All the other candidates for president, both Republican and Democratic, are also advocates of Israel, as are most American voters. And Giuliani's GOP rivals have also taken strong stands against Iran's nuclear program. There are also a few neocons advising them—most notably, Liz Cheney, the vice president's daughter, who has joined Fred Thompson's team. Yet other GOP candidates, like Mitt Romney, have shied away from identifying too much with neocons, especially those who worked for the Bush administration. Romney has consulted with critics and skeptics of the Iraq War, including Gen. Anthony Zinni, Gen. Barry McCaffrey and former NATO commander Joseph Ralston—but he's also met with hawks like Fred Kagan. "He talks to everybody, more or less," says one campaign adviser who didn't want to be named talking about internal campaign strategy.

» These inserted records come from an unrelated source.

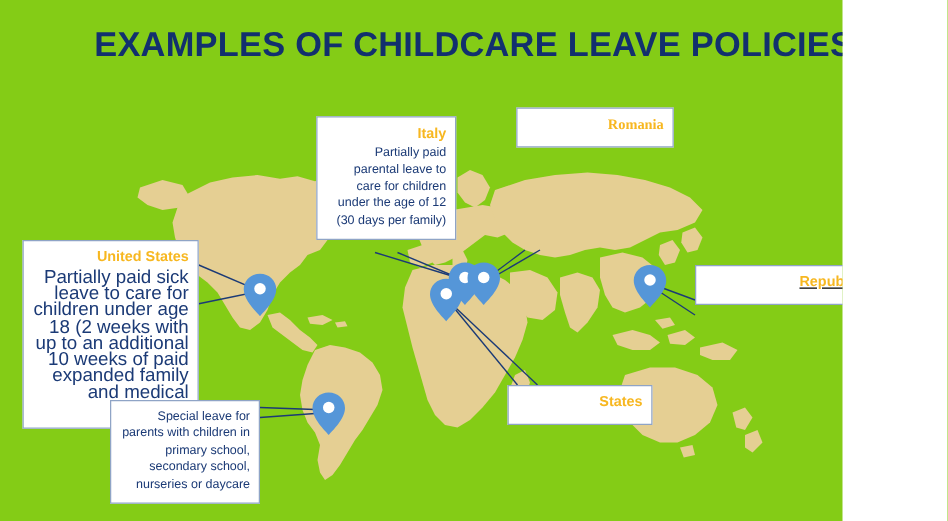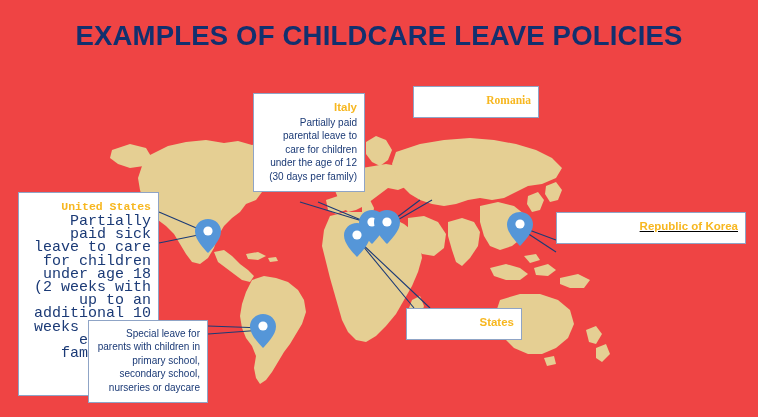--- a/index.html
+++ b/index.html
@@ -3,21 +3,21 @@
 <meta charset="utf-8">
 <style>
   html,body{margin:0;padding:0;}
   body{
     width:758px;height:417px;
     background:#ffffff;
     font-family:"Liberation Sans", sans-serif;
     overflow:hidden;
     position:relative;
   }
-  #stage{position:relative;width:758px;height:417px;overflow:hidden;background:#ef4444;}
+  #stage{position:relative;width:674px;height:417px;overflow:hidden;background:#84cc16;}
 
   
   .title-block{
     position:absolute;left:0;top:18px;width:758px;
     text-align:center;
     z-index:40;
     pointer-events:none;
   }
   .title-line{
     display:block;
@@ -57,21 +57,21 @@
   .callout .cbody{
     display:block;
     font-size:10px;
     color:#1b3a76;
     line-height:13.4px;
   }
 
   
   #callout-italy{left:253px;top:93px;width:112px;}
   #callout-romania{left:413px;top:86px;width:126px;font-family:Liberation Serif, serif;}
-  #callout-united-states{left:18px;top:192px;width:141px;font-family:Liberation Mono, monospace;}
+  #callout-united-states{left:18px;top:192px;width:141px;}
   #callout-republic-of-korea{left:556px;top:212px;width:190px;text-decoration:underline;}
   #callout-argentina{left:88px;top:320px;width:120px;}
   #callout-algeria{left:406px;top:308px;width:116px;}
 
   #callout-republic-of-korea .cbody{font-size:9.6px;line-height:13.2px;}
   #callout-united-states .cbody{font-size:15px;line-height:13.2px;}
 </style>
 </head>
 <body>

Giuliani may be gambling by leaning so heavily on the unpopular neocons. He also knows, however, that painting the War on Terror as a broad moral crusade—the basic neocon approach—is probably the only way he can win over a conservative Republican base that doesn't like his squishiness on values issues like abortion or his marriages. Giuliani has succeeded by casting the War on Terror as the "defense of Western civilization, and for many [conservative] voters that is a moral issue" that may be as important as abortion, says Gary Bauer of American Values, an advocacy group that promotes traditional marriage and pro-life views, among other conservative issues. (He's not backing a candidate.) "Without that it would be inconceivable that a socially liberal New York mayor could be leading in the polls for the Republican nomination." Giuliani's support of Israel also plays well with Christian evangelicals who have made survival of the Jewish state part of their doctrine. Then there is the Clinton factor. Even key Southern evangelical leaders who don't favor Giuliani because of his views on abortion, like Richard Land of the Southern Baptist Convention, tell NEWSWEEK that Giuliani is still running strong because the right sees him "as the only candidate who can beat Senator Clinton." No matter whom he's taking advice from, Giuliani knows that the impression that he can make Americans safer than Hillary Clinton could ultimately bring him the nomination and the presidency.